Breath Sounds

You are invited to check out a quick review of Breath Sounds to incorporate in the assessments you make as a professional.

Crackles

  • Heard on inspiration and indicate fluid, atelectasis, or pneumonia
  • In left sided heart failure and pulmonary edema, crackles will be persistent
  • When heard in post-operative conditions and pulmonary or fat emboli, they are most often due to atelectasis and will clear with cough and deep breathing exercises
  • Will be heard in bacterial pneumonia, along with bronchial (loud) breath sounds, but are often absent in viral pneumonia

Rhonchi

  • Primarily heard on expiration and indicates movement of air through mucus
  • Will be heard when the patient needs to be suctioned and should clear when suctioning is successful

Wheezing

  • Indicates air movement through narrowed airways or a blockage in the vocal cords
  • Expiratory wheezing indicates a mild obstruction
  • Inspiratory wheezing is heard in chronic asthma
  • Inspiratory and expiratory wheezing is heard in acute asthma and the inspiratory to expiratory (I:E) ratio will change
  • Normal I:E ratio is 1:2. During an acute event, it changes to 1:1 due to hypoxia, and then becomes a 1:3 (or longer) ratio due to air trapping, indicating the patient is in trouble

Stridor

  • Crowing sound indicating upper airway obstruction
  • Quiet when the obstruction is above the glottis, such as in epiglottitis
  • Loud and rasping when the obstruction is below the glottis, such as bronchiolitis
  • Heard on inspiration with a mild obstruction
  • With a severe obstruction, it is heard on inspiration and exhalation
  • Silence is present with a complete obstruction

So, the next time you hear abnormal breath sounds, think about some of these important clinical scenarios.
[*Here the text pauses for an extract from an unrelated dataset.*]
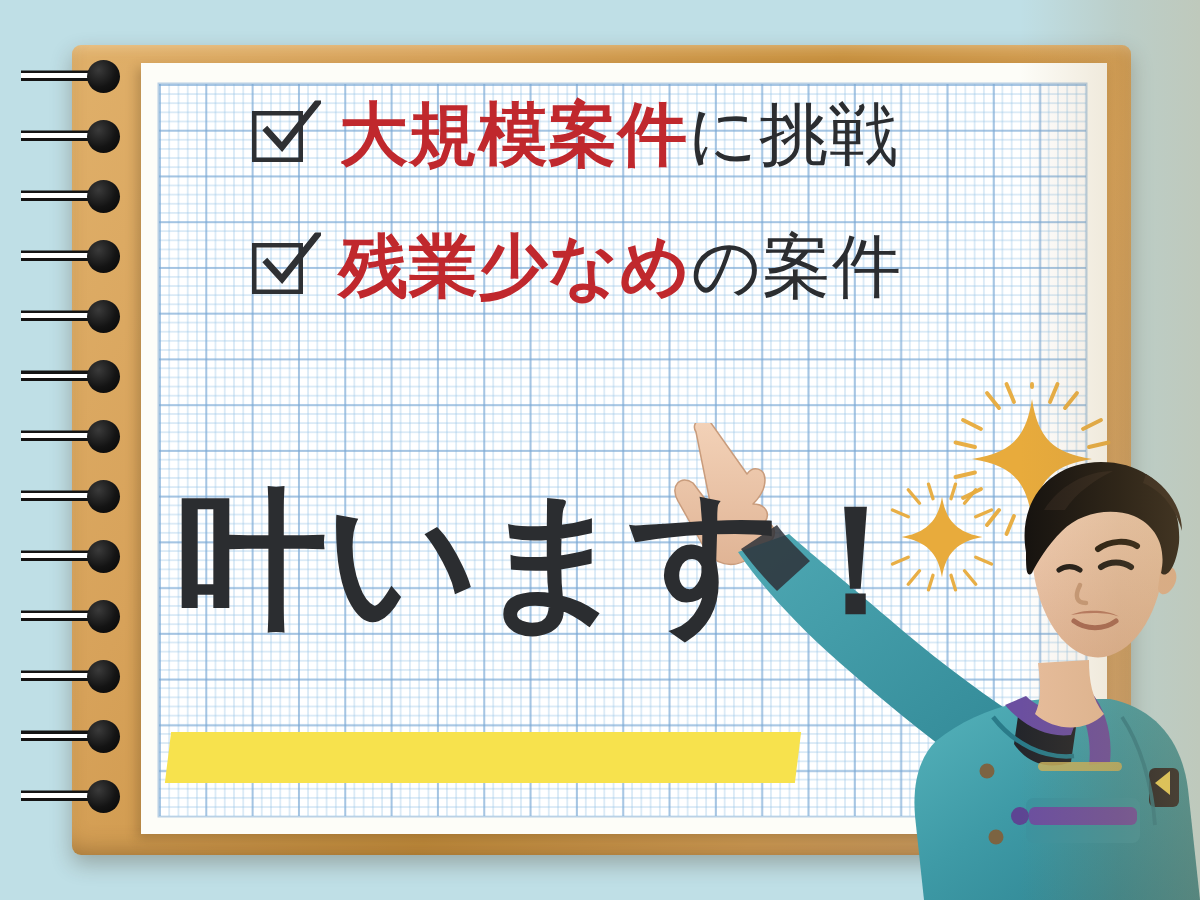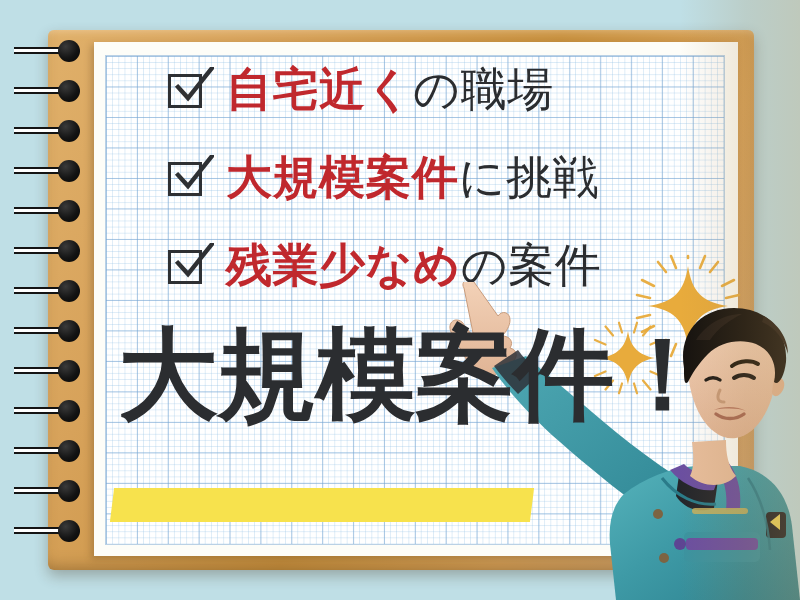"自宅近くの職場" div.check-row { html: <div> <div> <div></div> <svg> <path></path> </svg> </div> <div><span>自宅近く</span><span>の職場</span></div> </div> -> none }
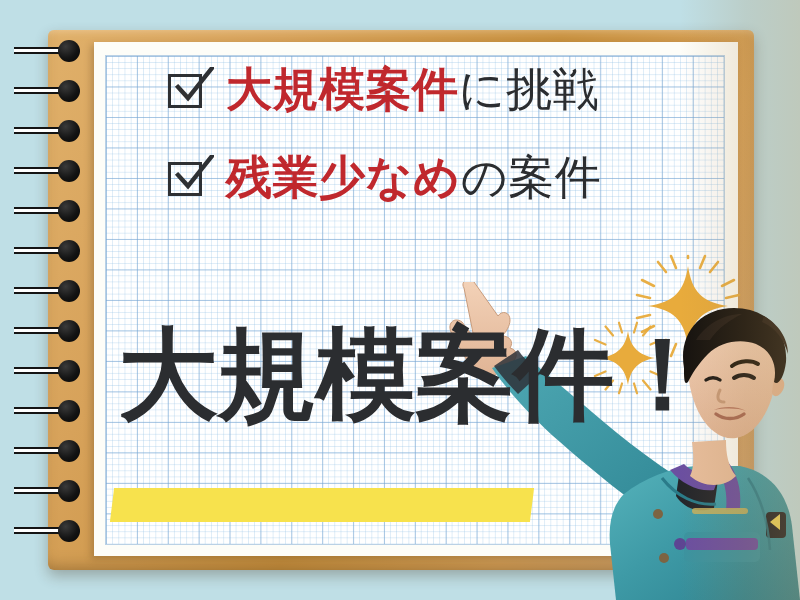"大規模案件！" div.hl-text { text: 大規模案件 -> 叶います }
If you have a post-op patient with crackles (and possibly) a low SpO2, do not just increase their oxygen flow rate. Instead, have them cough and deep breath. If the crackles clear with coughing, good nursing care, incentive spirometry, and possibly a breathing treatment are needed. 

If you have a patient with chronic bronchitis and shortness of breath, make a valid assessment before you automatically move to suction them. If you hear bronchi, secretions are present. After suctioning, be sure to listen to see if the rhonchi have cleared.

If you have an asthmatic patient, look at the inspiratory to expiratory ratio. If exhalation is three (or more times) inhalation, your patient is in trouble and rapid interventions are needed.

If your patient has stridor, be especially concerned when it is heard on inspiration and exhalation. If they suddenly become “quiet”, the obstruction could have advanced and Rapid Response should be called.